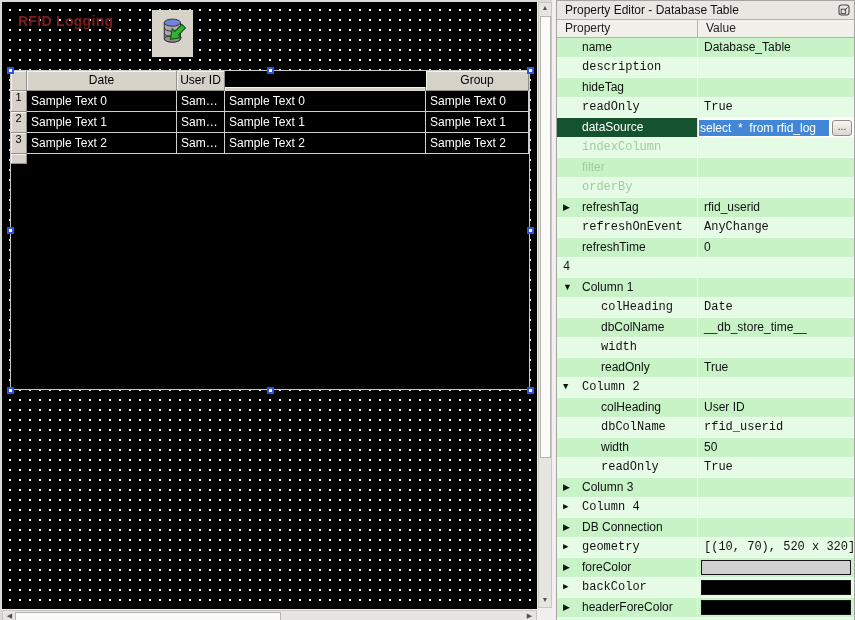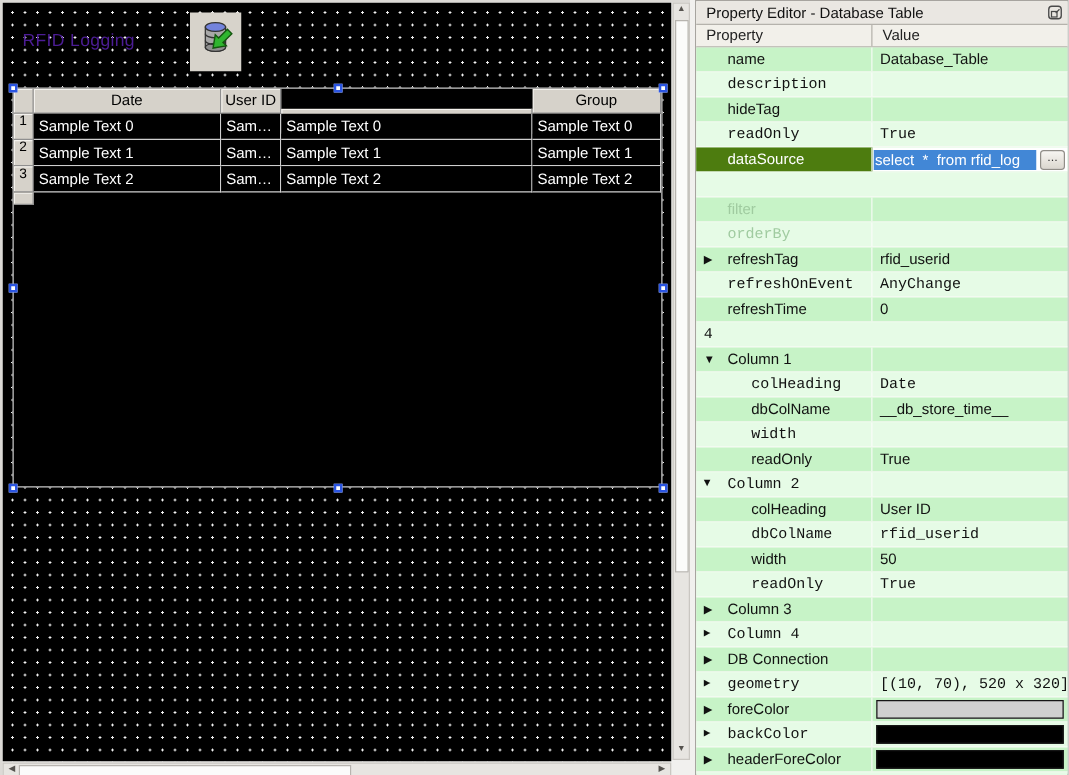--- a/index.html
+++ b/index.html
@@ -5,21 +5,21 @@
   * { margin:0; padding:0; box-sizing:border-box; }
   html,body { width:855px; height:620px; overflow:hidden; }
   body { font-family:"Liberation Sans","DejaVu Sans",sans-serif; }
   #root { position:relative; width:855px; height:620px; background:#f1f0ee; overflow:hidden; }
 
   
   .canvas-bg { position:absolute; left:2px; top:2px; width:535px; height:607px;
     background-color:#000;
     background-image:radial-gradient(circle, rgba(255,255,255,.95) .8px, transparent 1px);
     background-size:10px 10px; background-position:3px 3px; }
-  .canvas-title { position:absolute; left:18px; top:24px; color:#4c1d95; font-size:14px; font-weight:normal; letter-spacing:.3px; }
+  .canvas-title { position:absolute; left:18px; top:13px; color:#7f1d1d; font-size:14px; font-weight:bold; letter-spacing:.3px; }
   .db-icon-btn { position:absolute; left:152px; top:10px; width:41px; height:47px; background:#d7d3cb;
     display:flex; align-items:center; justify-content:center; }
 
   
   .twidget { position:absolute; left:10px; top:70px; width:520px; height:320px;
     background:#000; border:1px solid #c9c9c9; }
   .tw-cell { position:absolute; overflow:hidden; white-space:nowrap; }
   .tw-head { background:#d6d2ca; color:#000; font-size:12px; text-align:center; line-height:19px;
     border-right:1px solid #8f8f8f; border-bottom:1px solid #8f8f8f; box-shadow:inset 1px 1px 0 #f4f2ee; }
   .tw-num  { background:#d6d2ca; color:#000; font-size:11px; text-align:center;
@@ -58,21 +58,21 @@
   .ph-val  { flex:1; }
 
   .prow { display:flex; height:20px; border-bottom:1px solid rgba(250,250,246,.9); }
   .prow.dark  { background:#c7f3c7; }
   .prow.light { background:#e6fbe6;font-family:Liberation Mono, monospace; }
   .pcell { width:141px; position:relative; font-size:12px; color:#111; line-height:19px;
     border-right:1px solid rgba(252,252,250,.85); overflow:hidden; white-space:nowrap; }
   .pcell .tri { position:absolute; left:6px; top:0; font-size:9px; color:#111; }
   .pcell .plabel { position:absolute; left:25px; top:0; }
   .pcell.child .plabel { left:44px; }
-  .pcell.sel { background:#4d7c0f; }
+  .pcell.sel { background:#14532d; }
   .pcell.sel .plabel { color:#fff; }
   .pcell.off .plabel { color:#a0cba0; }
   .vcell { flex:1; font-size:12px; color:#111; line-height:19px; padding-left:6px;
     overflow:hidden; white-space:nowrap; }
   .vcell.editor { background:#fff; display:flex; align-items:center; padding:1px 2px 1px 1px; }
   .seltext { flex:1; background:#4287d6; color:#fff; font-size:12px; line-height:16px;
     padding:0 1px; white-space:pre; overflow:hidden; }
   .dots-btn { width:20px; height:16px; margin-left:3px; flex:0 0 auto;
     background:linear-gradient(#f7f5f1,#dbd7cf); border:1px solid #908d87; border-radius:3px;
     font-size:10px; line-height:12px; text-align:center; color:#333; }
@@ -186,20 +186,23 @@
         <div class="prow dark">
           <div class="pcell sel">
             <span class="plabel">dataSource</span>
           </div>
           <div class="vcell editor">
             <span class="seltext">select  *  from rfid_log</span>
             <span class="dots-btn">...</span>
           </div>
         </div>
         <div class="prow light">
+          <div class="pcell off">
+            <span class="plabel">indexColumn</span>
+          </div>
           <div class="vcell"></div>
         </div>
         <div class="prow dark">
           <div class="pcell off">
             <span class="plabel">filter</span>
           </div>
           <div class="vcell"></div>
         </div>
         <div class="prow light">
           <div class="pcell off">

TASK TO CARRY OUT | Each line in the entries above that includes the string "letter" adds to the count; state that count only.

WRITTEN RESPONSE | 2